The regulatory body reported the findings of a review it began a year ago of the controls of inside information in relation to sales of company shares.
Inside information can lead to huge movements in stocks when companies receive takeover approaches, which can increase the value. This can be very profitable to people undertaking insider trading.
Although the FSA said some companies were limiting the number of officials privy to details of potential takeovers, it concluded that many had not considered the implications of open access IT systems. This in effect enables non official insiders to access restricted information, it said.
“Some firms had not considered IT security issues surrounding the use of Blackberries, laptops and storage media (such as memory sticks),” read the report.
Audit trails left by IT systems were pinpointed as being useful for tracking internal leaks.
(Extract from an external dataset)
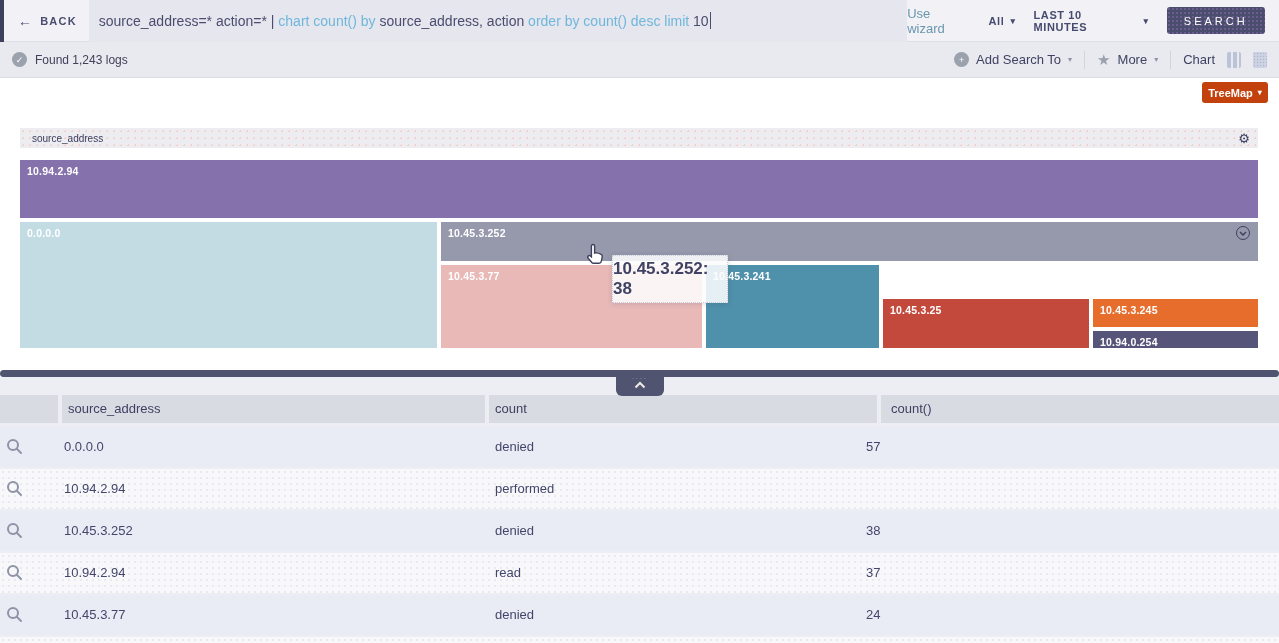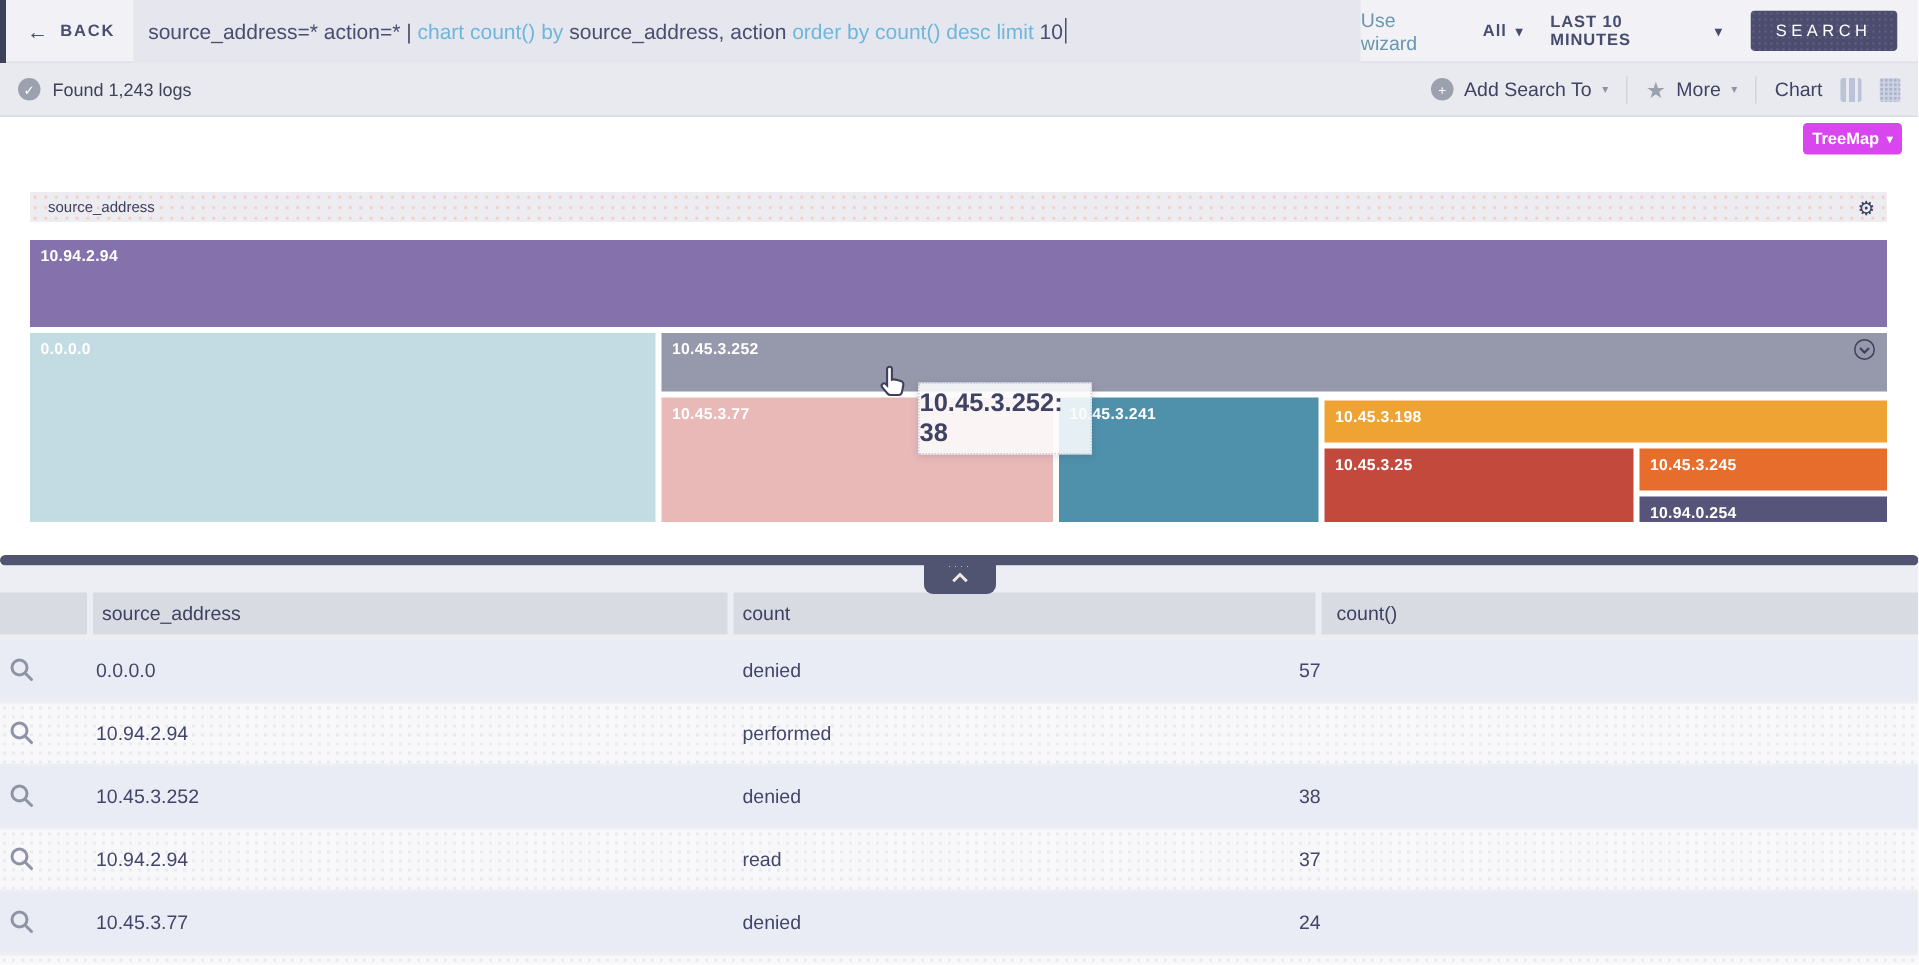"TreeMap" .treemap-btn { background: #d946ef -> #c2410c }
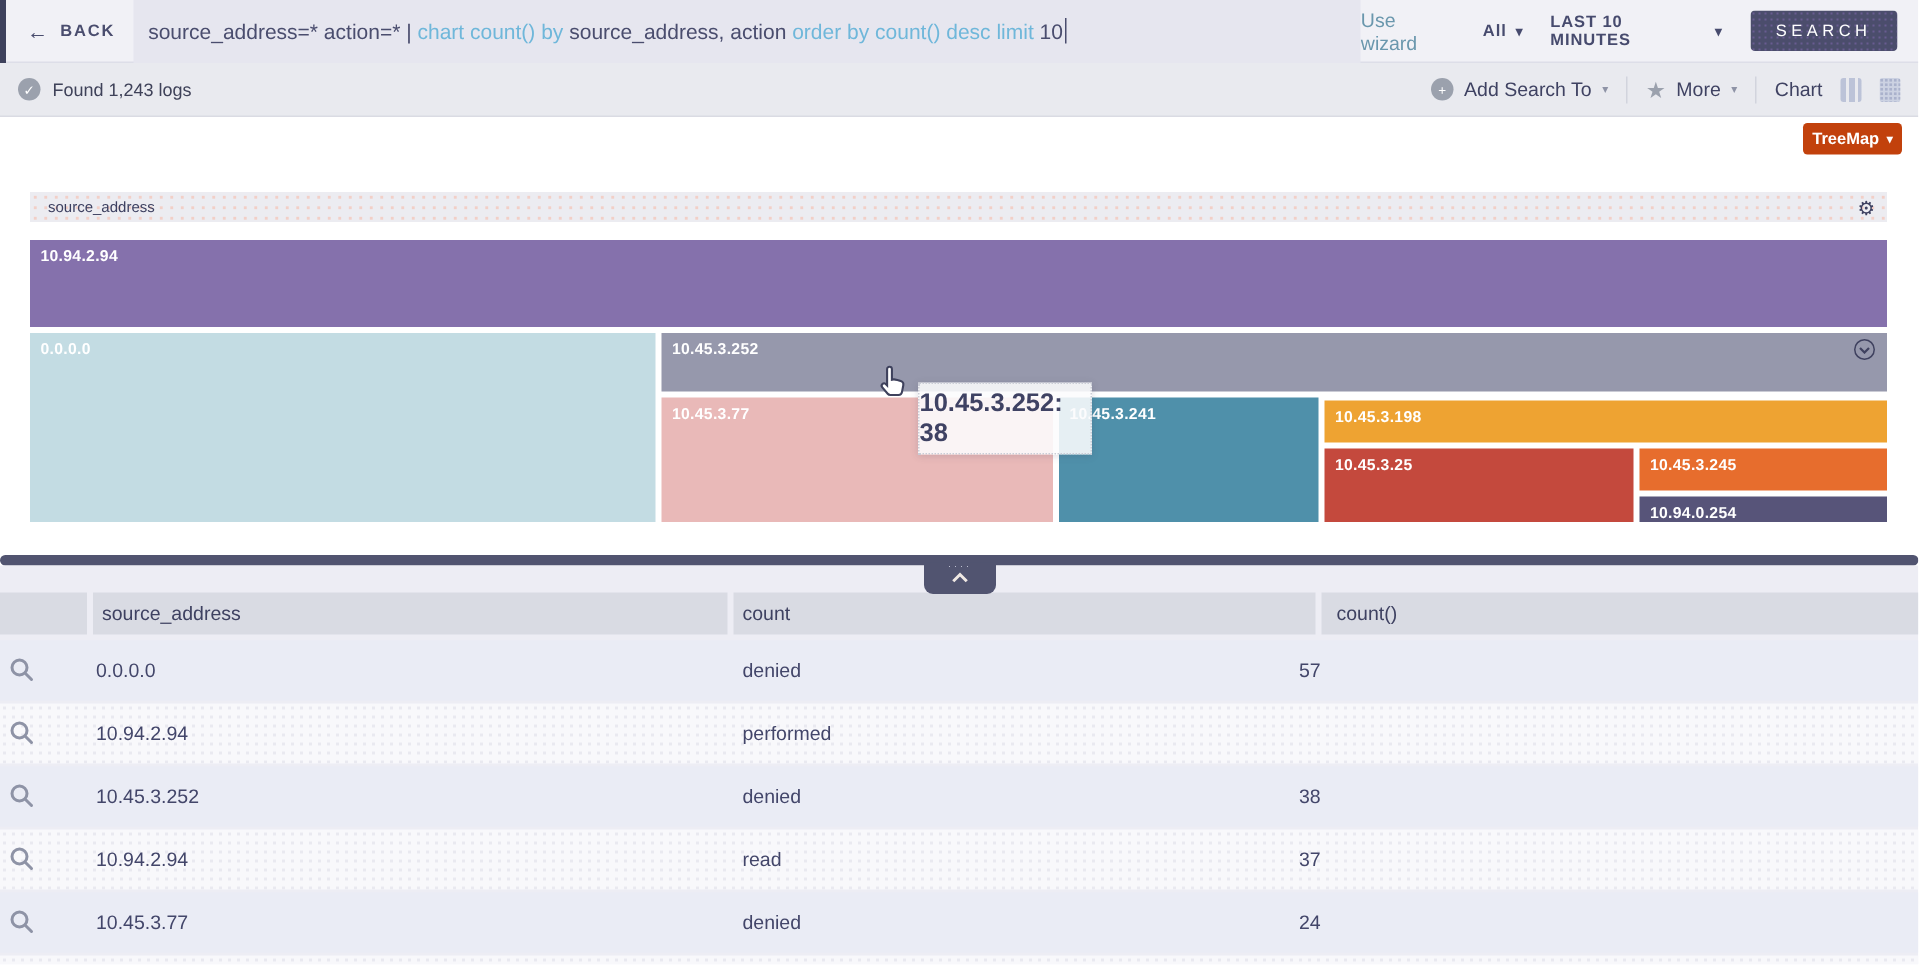"10.45.3.198" div.tm-node { html: <div> <span>10.45.3.198</span> </div> -> none }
The authority also said the wrong people often receive information because that there is a high volume of e-mail traffic related to deals, which are largely sent to group recipients without password protection.
Best practices that the FSA identified included considering IT support as part of the team and encrypting electronic equipment such as mobile phones, Blackberrys and laptops.
The London Stock Exchange has an IT system to identify unusual behaviour and informs the FSA when this happens.
Best practices identified by the FSA
- Employ "ethical hackers" to check the robustness of IT systems and keep abreast of any new methods of data theft.
- Perform risk-based security checks on deal rooms to check for any breaches.
- Password protect individual documents that contain sensitive information.
- Roll out technology to generate an audit trail of those people who have access to sensitive files, including when they actually access those files.
- Keep up to date with security updates.
- Use Virtual Private Networks for staff who need access to business systems when working off-site.